Jakarta,REDAKSI17.COM – Sidang korupsi LNG di Pengadilan Tipikor Jakarta memanas! Pada 2 Maret 2026, Ahok hadir sebagai saksi kunci dan langsung mengguncang ruang sidang dengan pernyataan tegas dan penuh emosi. Ia membongkar awal mula kerugian negara yang mencapai lebih dari Rp 1,77 triliun—angka fantastis yang mengejutkan publik.
Ketegangan memuncak saat Ahok terlibat adu argumen sengit dengan tim pengacara terdakwa.
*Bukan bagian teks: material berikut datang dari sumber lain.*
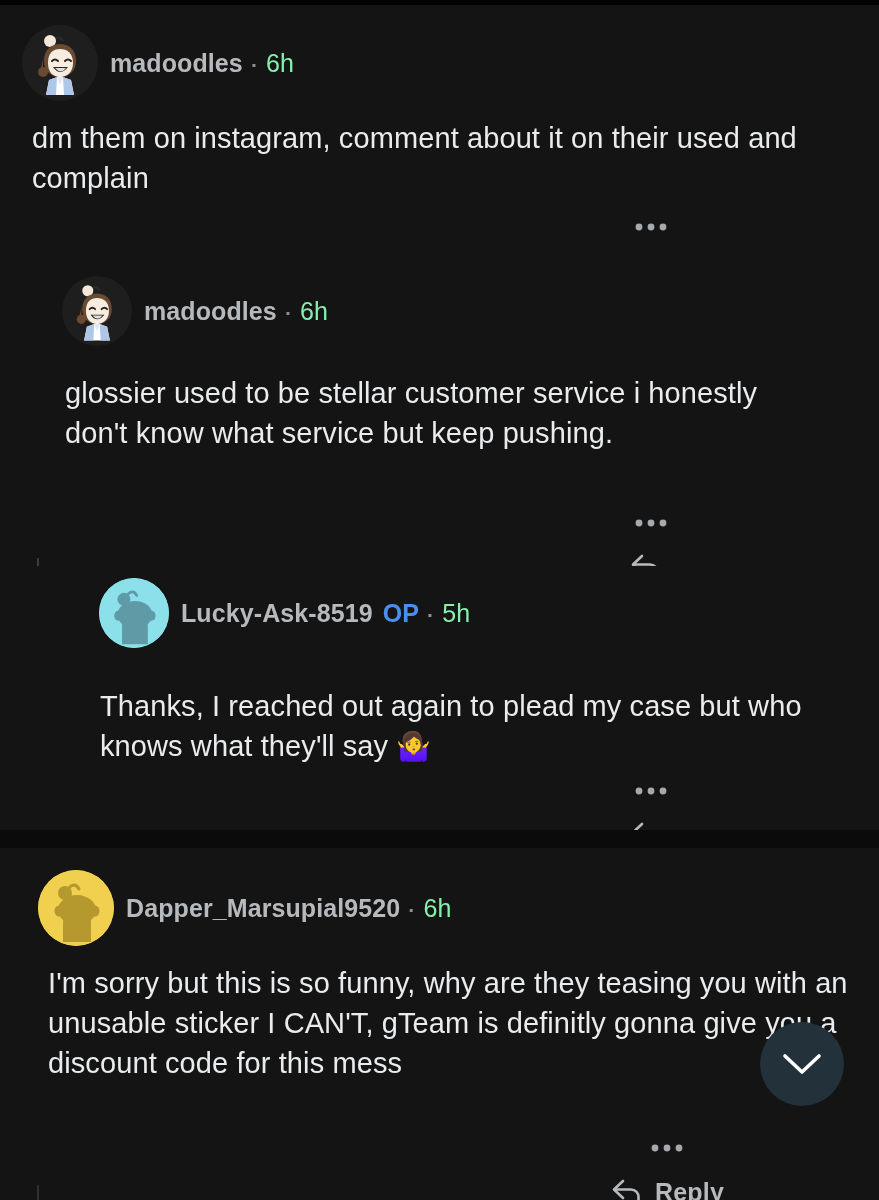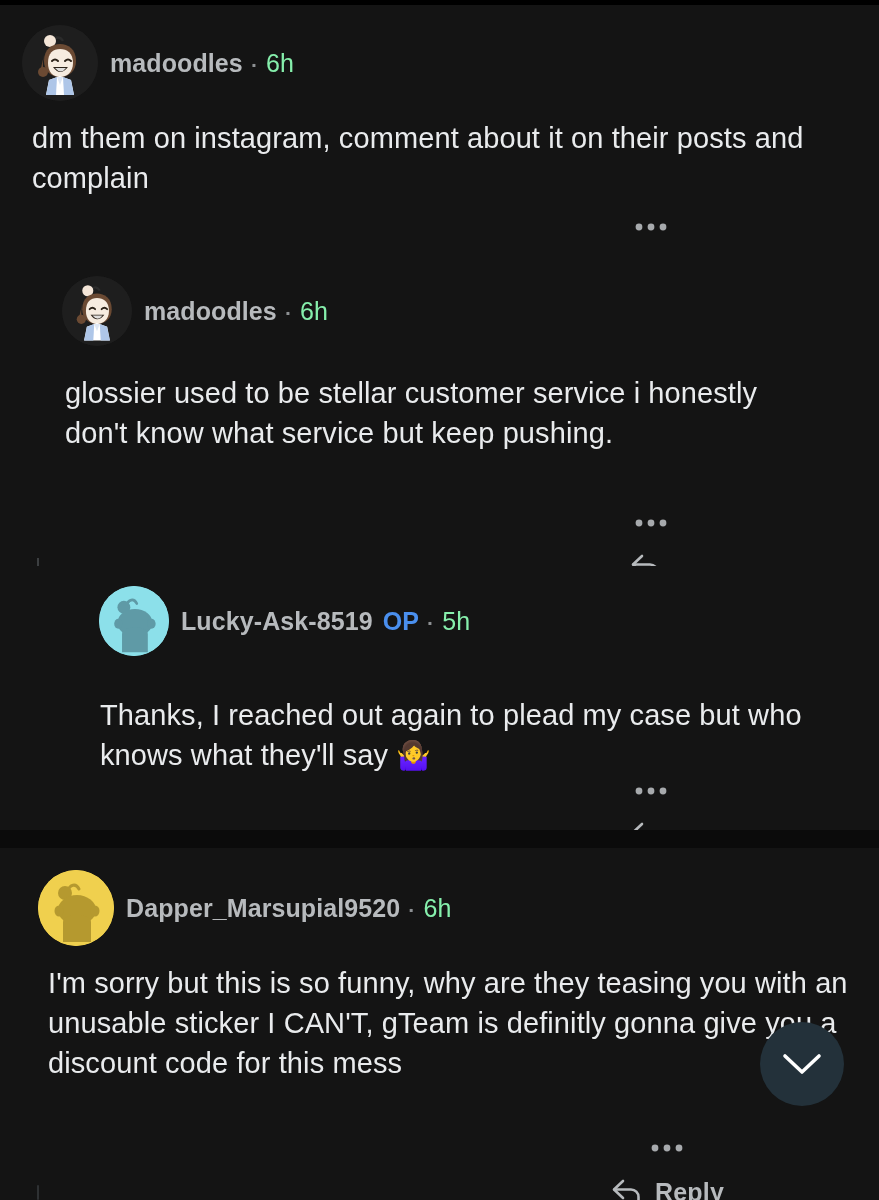--- a/index.html
+++ b/index.html
@@ -200,7 +200,7 @@
       </div>
     </div>
 
-    <div class="c-body" style="position:absolute; left:32px; top:113px; width:790px;">dm them on instagram, comment about it on their posts and complain</div>
+    <div class="c-body" style="position:absolute; left:32px; top:113px; width:790px;">dm them on instagram, comment about it on their used and complain</div>
 
     <div class="c-actions" style="position:absolute; right:18px; top:200px; width:420px;">
       <div class="act act-more">

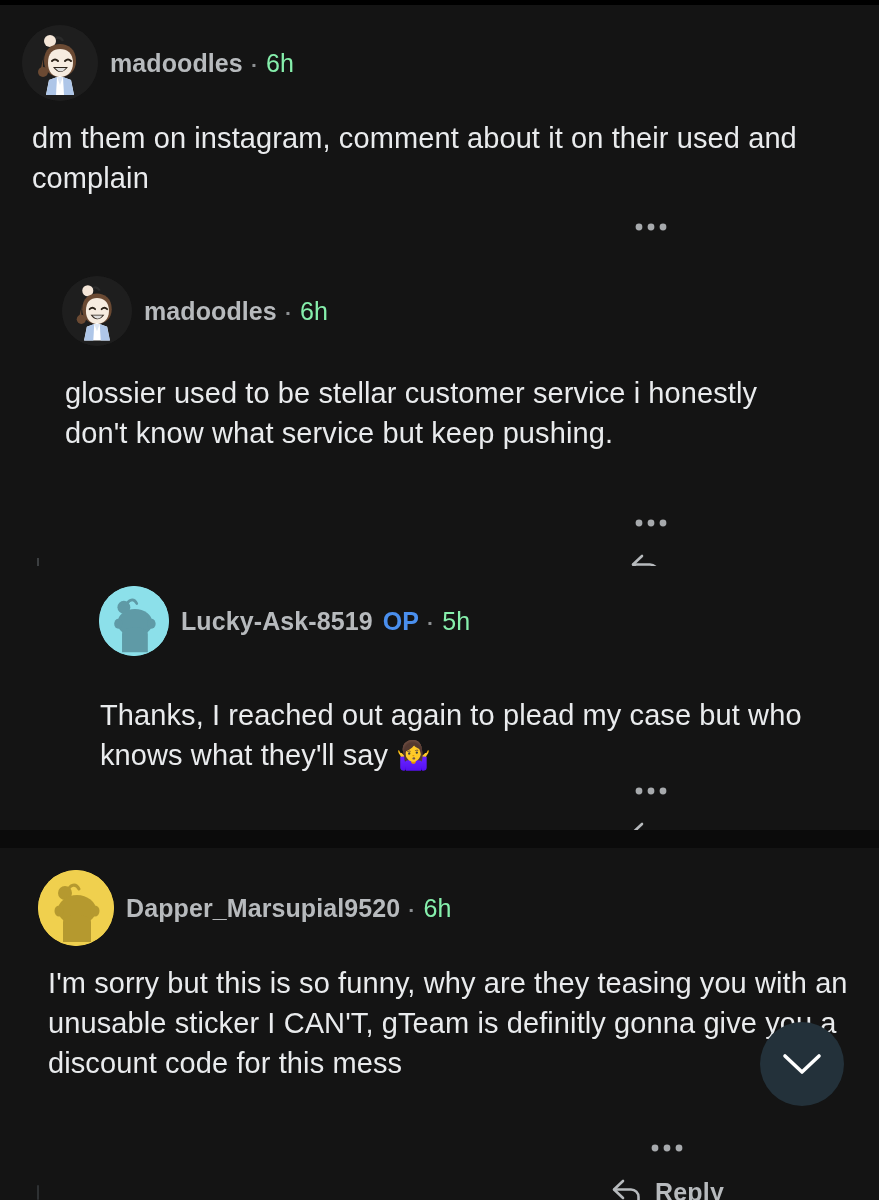--- a/index.html
+++ b/index.html
@@ -301,7 +301,7 @@
 
   <div class="comment-block" style="position:absolute; left:0; top:566px; width:879px; height:262px;">
 
-    <div class="c-header" style="position:absolute; left:99px; top:20px;">
+    <div class="c-header" style="position:absolute; left:99px; top:12px;">
         <div class="avatar" style="width:70px;height:70px;background:#8ce0ea;">
           <svg viewBox="0 0 76 76">
             <circle cx="38" cy="38" r="38" fill="#8ce0ea"></circle>

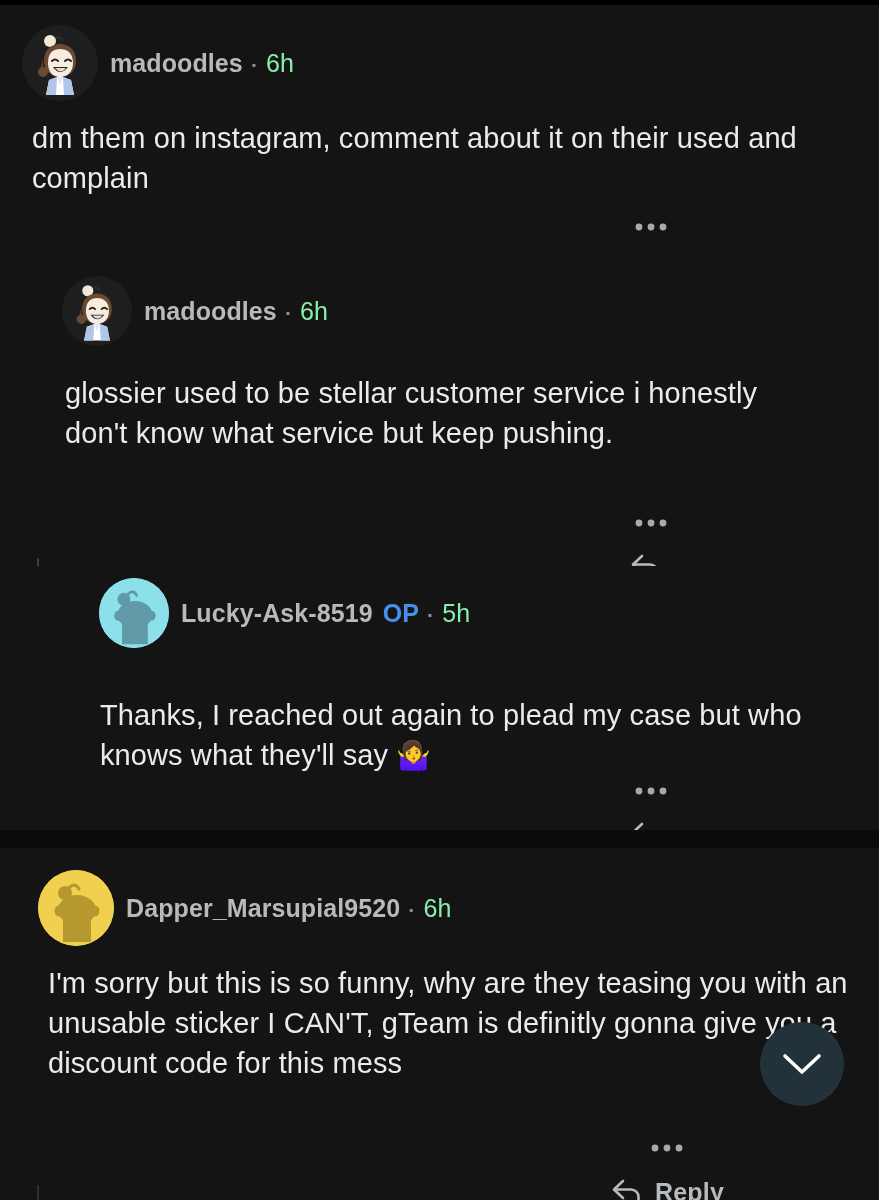--- a/index.html
+++ b/index.html
@@ -321,7 +321,7 @@
       </div>
     </div>
 
-    <div class="c-body" style="position:absolute; left:100px; top:129px; width:710px;"><span>Thanks, I reached out again to plead my case but who knows what they'll say </span><span class="emoji">🤷‍♀️</span></div>
+    <div class="c-body" style="position:absolute; left:100px; top:120px; width:710px;"><span>Thanks, I reached out again to plead my case but who knows what they'll say </span><span class="emoji">🤷‍♀️</span></div>
 
     <div class="c-actions" style="position:absolute; right:18px; top:203px; width:420px;">
       <div class="act act-more">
Dengan nada menyindir, ia melontarkan komentar tajam yang membuat suasana semakin panas hingga hakim harus turun tangan menenangkan jalannya sidang.
Tak hanya itu, Ahok juga mengungkap berbagai kejanggalan: mulai dari pencopotan direksi berintegritas, kontrak LNG jangka panjang yang dinilai tidak matang, hingga dorongan agar penyelidikan diperluas ke level yang lebih tinggi jika ditemukan keterkaitan.
Kini, di tengah semangat pemberantasan korupsi era baru, publik mulai bertanya: apakah ini akan membuka babak lanjutan yang lebih besar? Kasus ini belum selesai—dan bisa jadi masih menyimpan kejutan besar di depan.